Yüksek lisans öğrencilerine burs desteği
Üniversite gençliğine gnctrkcll markamızla ulaşıyoruz. Üniversite öğrencilerinin iş dünyasına hazırlanma aşamalarında bir takım gelişim modelleriyle ilgili eğitimler verdik. Bu esnada gördük ki lisans öğrencilerinin belli burs desteği var ancak yüksek lisans öğrencileri Türkiye’de bu desteği yeterince alamıyor. Biz Turkcell Teknoloji’yle beraber teknoloji alanında araştırmalar yapacak, iş dünyasına çözümler getirebilecek yaratıcı uygulamaları oluşturabilecek gençlere destek vermek istedik. 12 üniversiteden seçtiğimiz 50 başarılı yüksek lisans öğrenciye maddi destek sağlıyoruz. Üniversitelere verdiğimiz destekler sayesinde her iki tarafta kazanıyor. Üniversite ve sanayi birbirinden kopmuyor, doğru istihdamı yaratacak çalışana okurken ulaşıyoruz.

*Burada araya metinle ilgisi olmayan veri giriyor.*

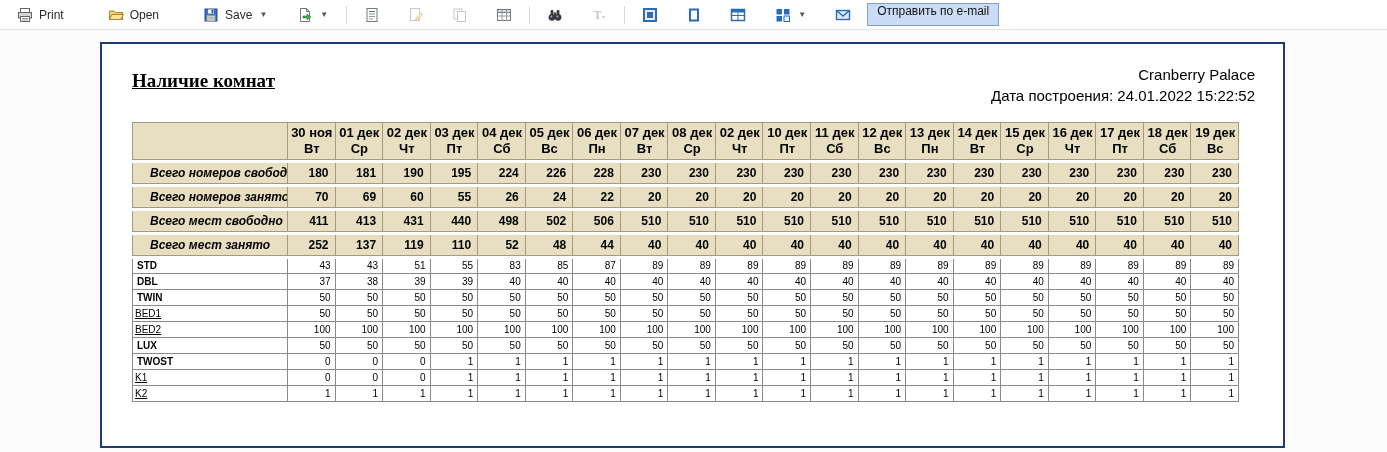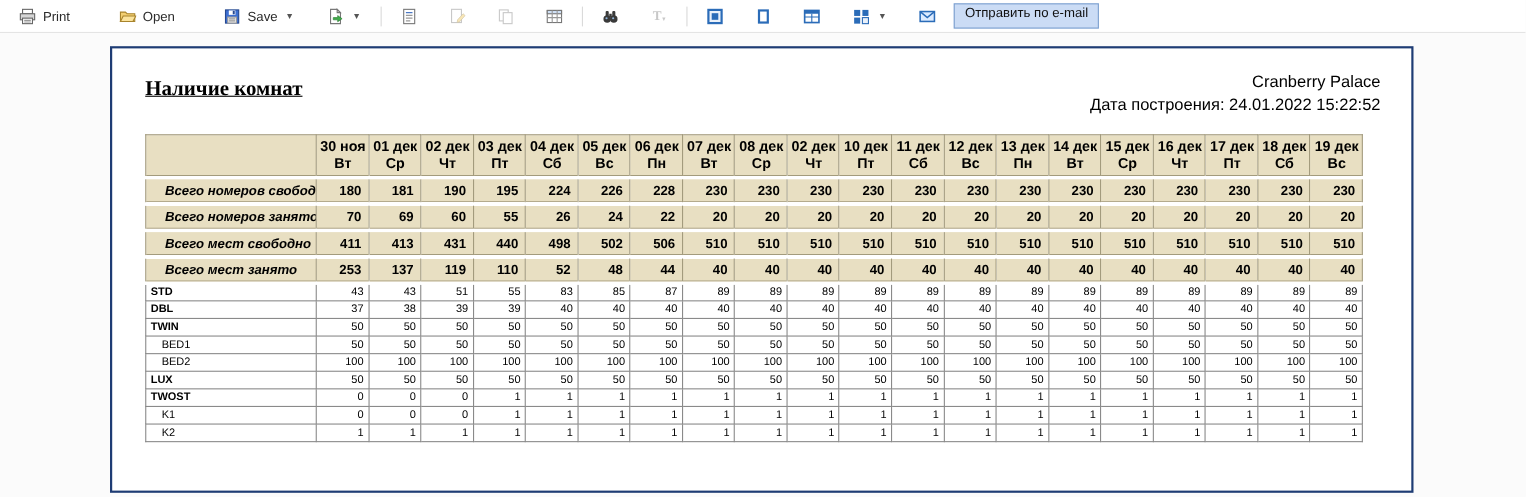"253" td.band { text: 253 -> 252 }
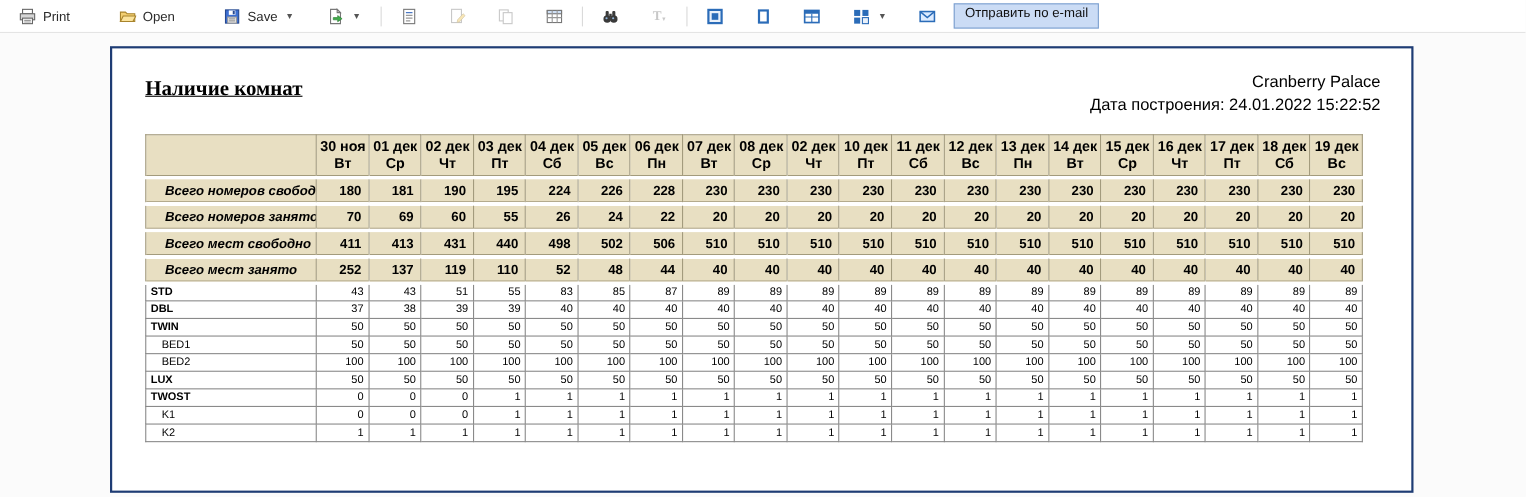"BED1" tr.detail th.indent { padding-left: 14px -> 2px; text-decoration: none -> underline }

GSM alanında dünyada insana yatırım yapan tek şirketiz
En İyi Hızlı Çıkış Yapan Üniversite ile En İyi Lansman Yapıp Devam Eden Üniversite ödüllerini kazandık. Uluslararası ödüller almak, Türkiye’nin Turkcell’in adını geçirmek bizi çok onurlandırdı. Turkcell, İnsan Kaynakları stratejilerini Investors In People (İnsana Yatırım) standartlarıyla güçlendirerek, çalışana yatırım yaptığını IIP Sertifikası alarak belgeleyen dünyanın ilk GSM operatörü. Bu ödülü bir kere almak yetmiyor, ödül almayı sağlayan şartların sürekliliği de gerekiyor. “Önce insan önce Turkcell”, “Çalışanımızla fark yaratıyoruz” diye söylemlerimiz var. Bu söylemleri gerçekleştirip gerçekleştirmediğimiz uluslararası kontrolörler tarafından kontrol ediliyor. Belirli aralıklarla şirket içi denetimler yapılıyor, çalışanlarla konuşuluyor.
Beyaz gölgeler…
Kapsamlı bir oryantasyon programımız var. Çalışanlarımızla 3-4 günlük süreç boyunca akademi içerisinde temel değerlerimiz, vizyonumuz, sektör dinamiklerimizi paylaşıyoruz. Bunun dışında kişilere özel oryantasyonlar da düzenliyoruz. Yeni işe başlayanlar hangi bölümde çalışıyorlarsa o alana yönelik eğitim programlarına işin ihtiyacına göre başlıyorlar. Yeni işe girmiş çalışanlarımıza işe uyum sürecinde yardımcı olacak ‘Beyaz Gölge’ adını verdiğimiz bir arkadaş belirliyoruz. Bu uygulamamız da işe uyum sürecini hızlandırıyor ve çok seviliyor.
Fark yaratan uygulamalar
Çalışan bağlılığı için çalışanlarımızın kendilerini özgür hissetmeleri ve kendini geliştirdiğini hissetmesi gerektiğini biliyoruz. Bunu sağlamak için iç iletişim departmanımız çeşitli çalışmalar yapıyor. Bunlardan bazıları esnek çalışma saatleri, doğum günlerinde izinli olma, esnek menü uygulamamız. Çalışanlarımız doğum günlerinde izinliler ama yine de işe geliyorlar. Önemli olan bu özgürlüğü hissettirmek. Bunun dışında esnek menü uygulamamızda çalışanlarımıza sağladığımız faydalardan istediklerini seçiyorlar. Ekstra izin, Migros hediye çeki, hayat, sağlık sigortası, kreş yardımı gibi faydalardan çalışanlarımız bütçeleri oranında istediklerini seçebiliyor. Bunu da sistem üzerinden yapmalarını sağlıyoruz, herkes kendi inisiyatifiyle bu paketlerden faydalanıyor. Çalışanımızın da müşterilerimiz gibi farklı ihtiyaç ve öncelikleri var. Turkcell Grup çalışanlarından oluşan Turkcell Sosyal Aktivite Grubu (TSAG) kapsamındaki aktivitelerden çalışanlarımız aileleriyle birlikte faydalanabiliyorlar. Bu aktiviteler yurtiçi ve yurtdışında düzenlenen geziler, spor turnuvaları, kültür ve sanat etkinliklerinden oluşuyor.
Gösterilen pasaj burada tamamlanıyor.